### PROBLEM TO SOLVE
Where the word "Program" shows up in the entries below, please copy the whole line.

┌─ EXTRACTED DATA

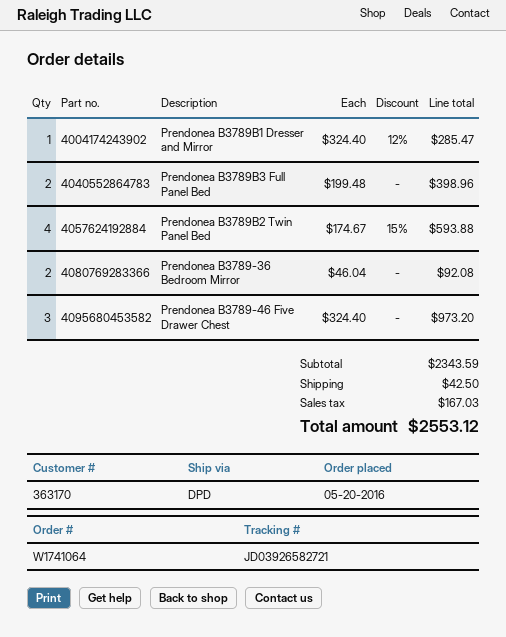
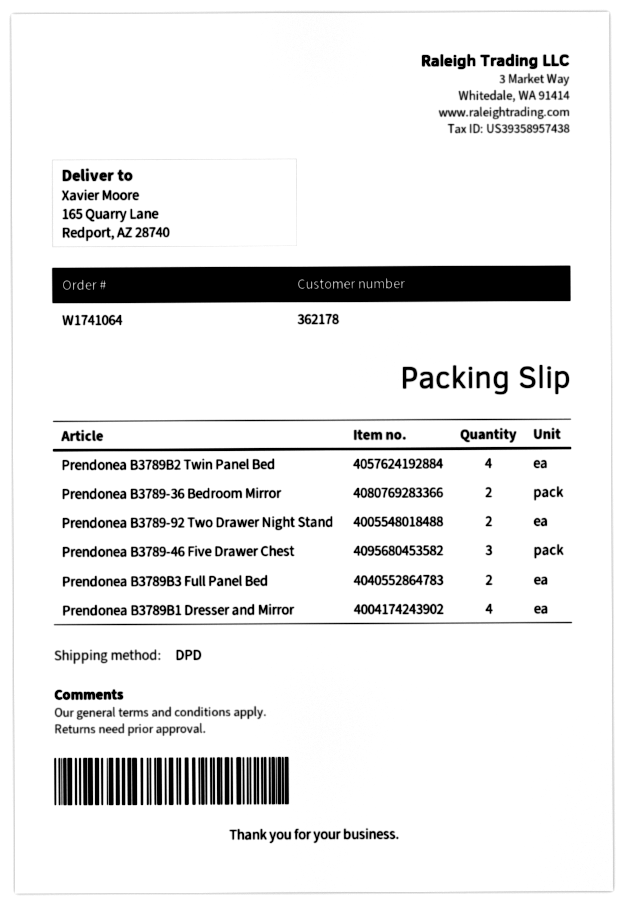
customer number: 363170 -> 362178
Prendonea B3789B1 Dresser and Mirror: 1 -> 4
Prendonea B3789-92 Two Drawer Night Stand: none -> 2

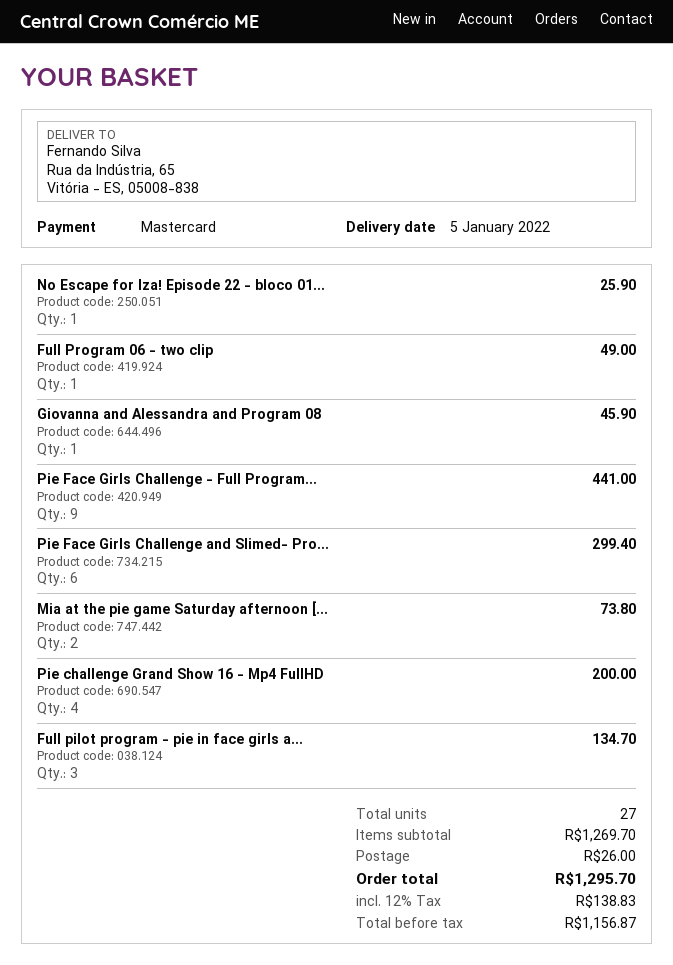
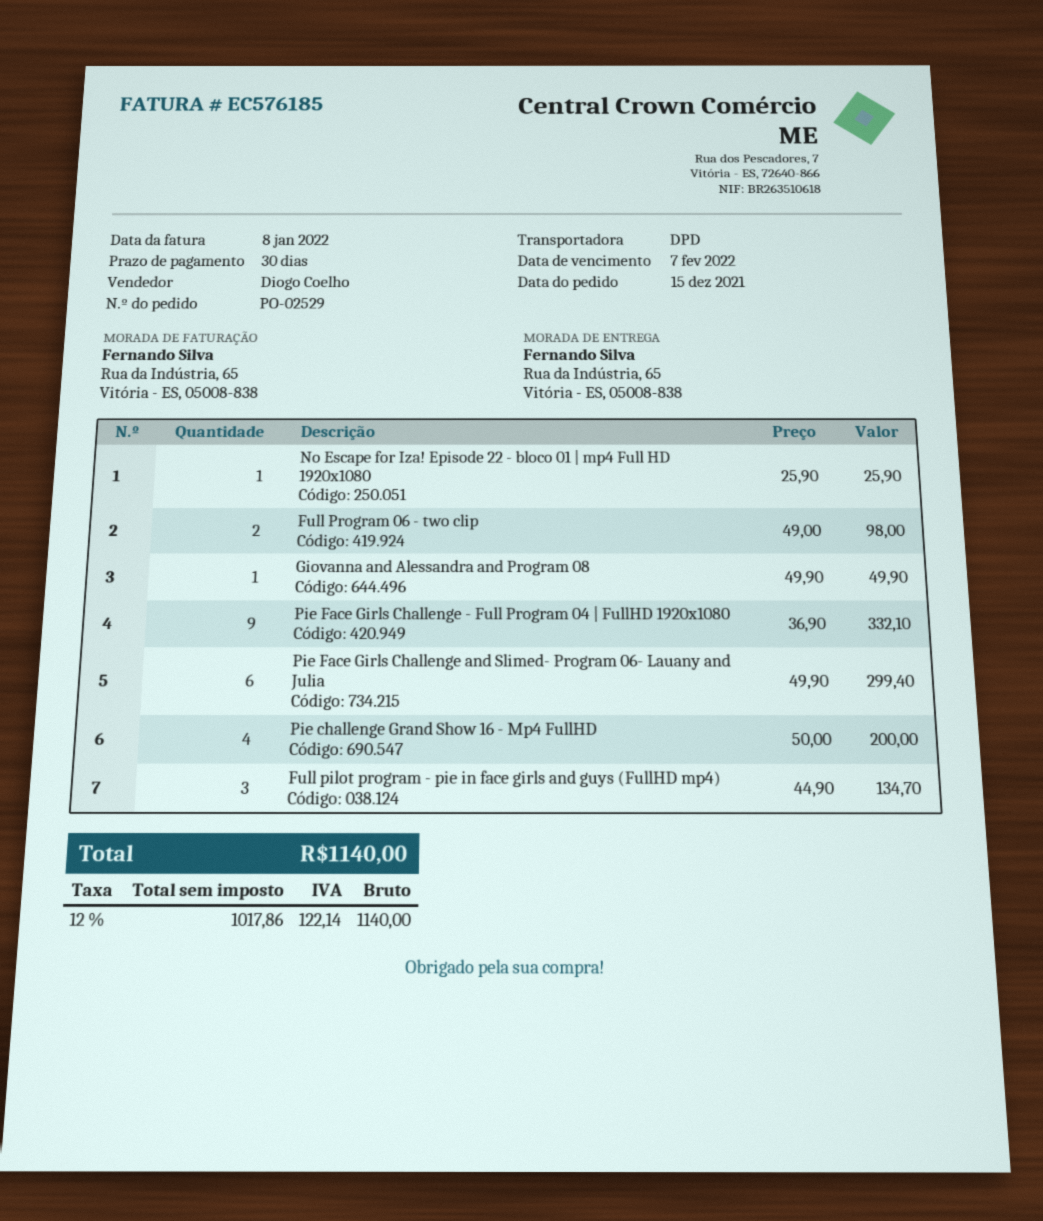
Full Program 06 - two clip: 1 for 49.00 -> 2 for 98.00
Giovanna and Alessandra and Program 08: 1 for 45.90 -> 1 for 49.90
Pie Face Girls Challenge - Full Program...: 9 for 441.00 -> 9 for 332.10
Mia at the pie game Saturday afternoon [...: 2 for 73.80 -> none
shipping: 26.00 -> none
net: 1156.87 -> 1017.86
tax: 12% = 138.83 -> 12% = 122.14
total: 1295.70 -> 1140.00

└─

### ANSWER SECTION
Full Program 06 - two clip: 1 for 49.00 -> 2 for 98.00
Giovanna and Alessandra and Program 08: 1 for 45.90 -> 1 for 49.90
Pie Face Girls Challenge - Full Program...: 9 for 441.00 -> 9 for 332.10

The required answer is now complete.